You have a phone with every restaurant in a 10-mile radius catalogued with photos, reviews, hours, and menus. You have more information than any human being in history has ever had about where to eat dinner. You are standing in your kitchen at 7 PM having a disagreement with another person who also cannot decide, and you are both going to spend 40 minutes on this before ordering something that was available the entire time.
This is decision paralysis and it is a genuine psychological phenomenon made exponentially worse by technology.
“The mechanism is called the paradox of choice. Barry Schwartz wrote a whole book about it. The core finding: more options do not make decisions easier. They make decisions harder. ...”
The mechanism is called the paradox of choice. Barry Schwartz wrote a whole book about it. The core finding: more options do not make decisions easier. They make decisions harder. When you had three restaurants available, you picked from three. Now you have 200 options, 4,000 reviews per option, the ability to see the exact dish you would order before going, and the expectation that the meal you choose should be definitively optimal. The decision difficulty scales with the number of options faster than any human cognitive system can handle.
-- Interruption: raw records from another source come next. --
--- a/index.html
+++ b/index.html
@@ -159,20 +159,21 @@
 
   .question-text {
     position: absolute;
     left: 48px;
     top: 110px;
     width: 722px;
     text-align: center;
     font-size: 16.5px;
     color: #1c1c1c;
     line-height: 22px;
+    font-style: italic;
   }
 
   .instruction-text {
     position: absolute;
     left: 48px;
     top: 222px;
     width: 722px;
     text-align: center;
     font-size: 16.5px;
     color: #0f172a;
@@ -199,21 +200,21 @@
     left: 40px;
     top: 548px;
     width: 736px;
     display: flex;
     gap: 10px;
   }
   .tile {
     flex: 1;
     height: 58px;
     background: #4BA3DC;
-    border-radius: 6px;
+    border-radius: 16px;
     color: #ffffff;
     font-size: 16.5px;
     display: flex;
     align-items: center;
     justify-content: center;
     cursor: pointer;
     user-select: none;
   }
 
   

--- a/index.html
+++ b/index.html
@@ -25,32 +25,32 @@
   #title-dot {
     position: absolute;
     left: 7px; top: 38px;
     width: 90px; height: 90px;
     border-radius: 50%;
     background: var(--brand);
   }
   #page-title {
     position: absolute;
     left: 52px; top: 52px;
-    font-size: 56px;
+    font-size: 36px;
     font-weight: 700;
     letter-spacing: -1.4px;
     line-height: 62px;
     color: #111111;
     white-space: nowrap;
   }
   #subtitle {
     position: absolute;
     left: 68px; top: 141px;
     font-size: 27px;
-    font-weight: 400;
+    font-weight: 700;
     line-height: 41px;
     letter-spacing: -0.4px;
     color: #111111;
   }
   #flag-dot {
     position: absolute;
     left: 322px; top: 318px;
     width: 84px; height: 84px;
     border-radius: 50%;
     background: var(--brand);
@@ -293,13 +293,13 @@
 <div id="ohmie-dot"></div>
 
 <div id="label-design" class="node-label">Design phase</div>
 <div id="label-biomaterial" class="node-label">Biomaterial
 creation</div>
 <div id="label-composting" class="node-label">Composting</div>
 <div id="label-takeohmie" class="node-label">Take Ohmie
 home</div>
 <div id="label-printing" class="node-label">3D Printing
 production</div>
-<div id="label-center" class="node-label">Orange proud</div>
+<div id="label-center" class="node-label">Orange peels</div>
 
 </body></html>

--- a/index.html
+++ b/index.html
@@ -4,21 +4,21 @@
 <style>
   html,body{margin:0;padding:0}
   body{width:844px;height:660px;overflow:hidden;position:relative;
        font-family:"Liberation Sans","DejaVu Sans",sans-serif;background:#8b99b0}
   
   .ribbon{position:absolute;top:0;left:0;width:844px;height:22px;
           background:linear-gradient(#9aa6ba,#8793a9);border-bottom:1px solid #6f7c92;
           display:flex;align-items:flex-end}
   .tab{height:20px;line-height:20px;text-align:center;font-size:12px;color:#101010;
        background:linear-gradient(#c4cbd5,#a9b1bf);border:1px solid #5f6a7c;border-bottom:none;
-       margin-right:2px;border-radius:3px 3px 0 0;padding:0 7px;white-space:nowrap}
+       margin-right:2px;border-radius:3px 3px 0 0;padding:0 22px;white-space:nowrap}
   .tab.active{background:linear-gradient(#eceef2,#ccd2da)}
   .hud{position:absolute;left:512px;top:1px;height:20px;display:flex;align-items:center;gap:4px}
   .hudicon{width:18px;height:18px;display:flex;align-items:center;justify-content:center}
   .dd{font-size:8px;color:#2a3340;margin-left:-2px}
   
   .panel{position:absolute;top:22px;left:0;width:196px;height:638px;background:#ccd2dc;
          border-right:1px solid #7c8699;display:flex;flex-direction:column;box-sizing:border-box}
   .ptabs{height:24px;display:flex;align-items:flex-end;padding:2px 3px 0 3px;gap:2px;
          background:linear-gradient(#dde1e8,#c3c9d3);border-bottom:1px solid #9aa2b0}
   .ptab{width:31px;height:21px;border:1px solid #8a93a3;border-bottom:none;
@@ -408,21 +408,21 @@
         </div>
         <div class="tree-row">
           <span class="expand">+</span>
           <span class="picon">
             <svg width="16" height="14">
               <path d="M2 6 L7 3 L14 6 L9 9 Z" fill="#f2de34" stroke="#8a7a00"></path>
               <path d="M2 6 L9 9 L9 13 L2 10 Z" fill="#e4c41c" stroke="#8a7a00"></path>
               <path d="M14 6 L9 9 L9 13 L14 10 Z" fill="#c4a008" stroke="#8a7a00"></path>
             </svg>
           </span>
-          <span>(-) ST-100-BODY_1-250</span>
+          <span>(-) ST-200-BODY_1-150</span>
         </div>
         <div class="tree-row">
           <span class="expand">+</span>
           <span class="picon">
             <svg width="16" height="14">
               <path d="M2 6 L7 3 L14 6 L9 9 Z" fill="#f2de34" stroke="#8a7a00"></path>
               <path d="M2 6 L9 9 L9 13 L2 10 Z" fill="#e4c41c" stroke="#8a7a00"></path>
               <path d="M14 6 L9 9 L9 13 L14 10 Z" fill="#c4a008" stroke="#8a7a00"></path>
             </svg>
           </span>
Here's how a typical restaurant decision unfolds after age 25 with modern technology.
Step one: someone suggests a cuisine broadly. "What do you feel like?" This question is a trap. It sounds like it narrows things down. It does not. It generates three to seven counter-suggestions and three to seven opinions about those suggestions.
Step two: someone opens a review app. This is the mistake that extends the process by 25 minutes. The review app has 200 results. You're now sorting by rating. The highly-rated places are too expensive, too far, fully booked, or the food looks better in photos than in reality based on someone's 2-star review from 11 months ago.
Step three: someone proposes a place with confidence. This is met with counterproposals, not agreement, because confidence signals a decision was made without consultation and the other party needs to contribute to the process.
Step four: the veto cycle. Everyone can veto. Nobody can commit. You are not deciding where to eat. You are running an elimination tournament where every option is eventually eliminated and the process resets.
Step five: someone says "I don't care, you pick." They do care. They have a clear preference they are not stating because stating it feels like imposition. They will be happy with your choice unless you pick wrong, at which point they will not say anything but you will know.
Step six: you pick the place you both knew about before you opened the app. It's fine. The food is fine. The decision took 40 minutes and you're eating at 8:15 instead of 7:30.
The cure is assigning a decider. Someone picks. The other person can reject one time, maximum. Rejection must include an alternative. Veto without alternative is not allowed. This system works. Nobody likes it because it removes the performance of collaborative decision-making that both people want even though both people find it exhausting.
Pick the place. Any place. The meal you didn't overthink is always better.